Jordanian King proposes peace deal
Jordan’s King Abdullah has proposed a new peace strategy that drops traditional Arab demands that Israel give up all land seized in the 1967 war and offers the Jewish state normalised relations with Arab countries.
The proposal did not appear to have enough support to be adopted at an Arab League summit next week in the Algerian capital, Algiers.
But even placing such a dramatic change in strategy on the agenda would have been unthinkable in past league gatherings, suggesting new thinking in the peace process with Israel.
The Jordanian proposal makes no mention of specific UN resolutions and usual Arab demands for an Israeli withdrawal to pre-1967 borders and for the right of return of refugees.
The omission suggests King Abdullah, whose country signed a peace deal with Israel in 1994, wants the Arabs to accept geographical changes Israel has made in the territories and to start normalisation even before a full peace is reached.
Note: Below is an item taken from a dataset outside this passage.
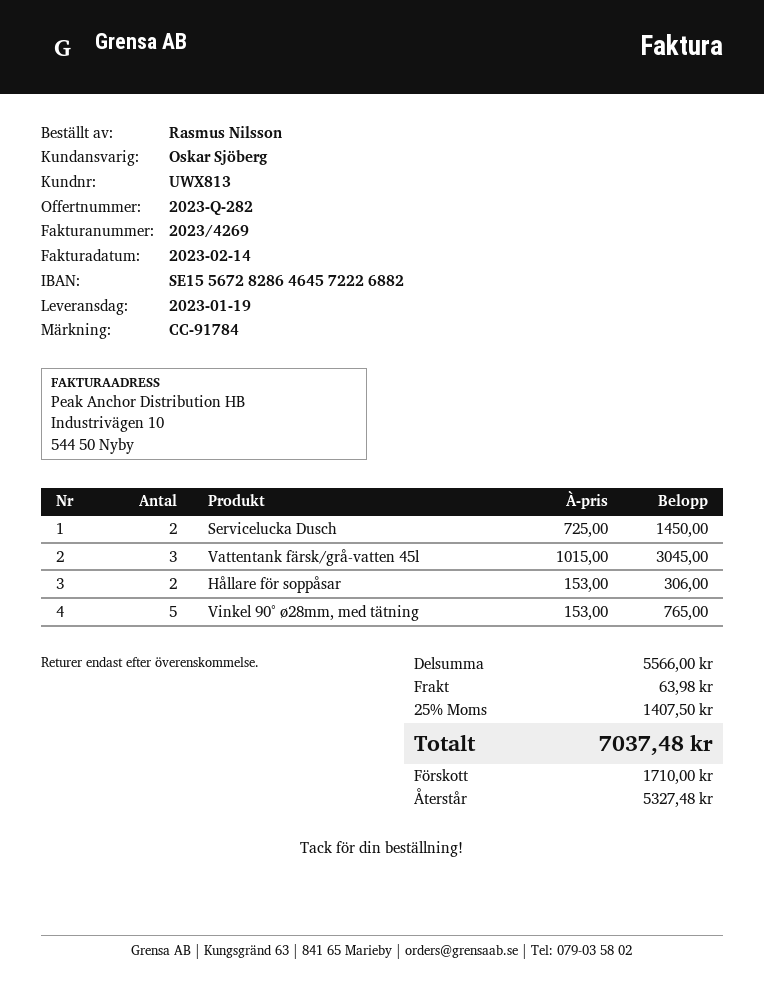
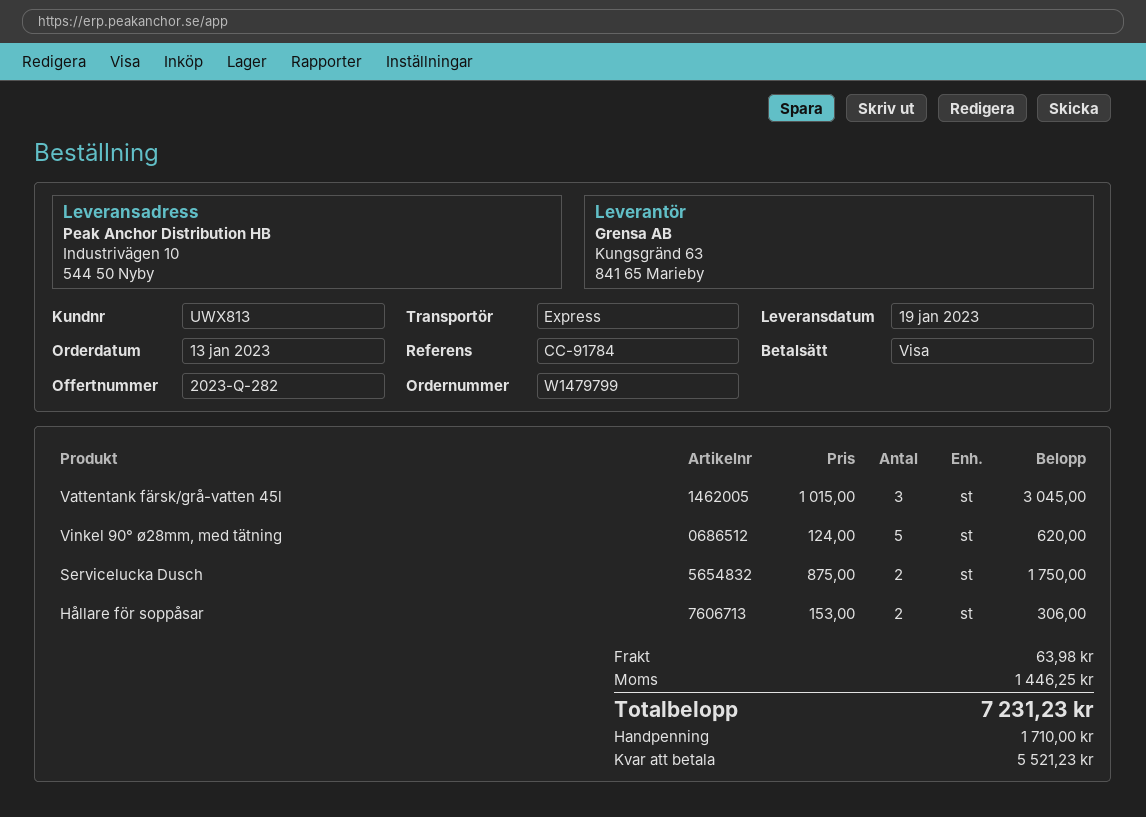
Servicelucka Dusch: 2 x 725.00 = 1450.00 -> 2 x 875.00 = 1750.00
Vinkel 90° ø28mm, med tätning: 5 x 153.00 = 765.00 -> 5 x 124.00 = 620.00
tax: 1407.50 -> 1446.25
total: 7037.48 -> 7231.23
balance: 5327.48 -> 5521.23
The proposal submitted for the Algiers summit has only vague wording, declaring “the Arab states’ preparedness to end the Arab-Israeli conflict and establish normal relations between the Arab countries and Israel through just, comprehensive and lasting peace,” according to a text relayed by an Arab diplomat to The Associated Press.
It says peace should be along the lines of “international resolutions and the principal of land for peace and the (1991) Madrid peace conference” but makes no specific demands.
Arab leaders have always demanded full peace with Israel – meaning a return of all occupied lands – in return for normalisation.
Arab League officials said the proposal had little support among Arab nations. Syria has always staunchly opposed any normalisation.
Palestinian delegates to the summit’s preparatory discussions said the Jordanian proposal “was not acceptable” because it ignores the “fundamental basis for a just and comprehensive settlement".
“This is like giving a thief more than he had already stolen,” one senior Palestinian official said.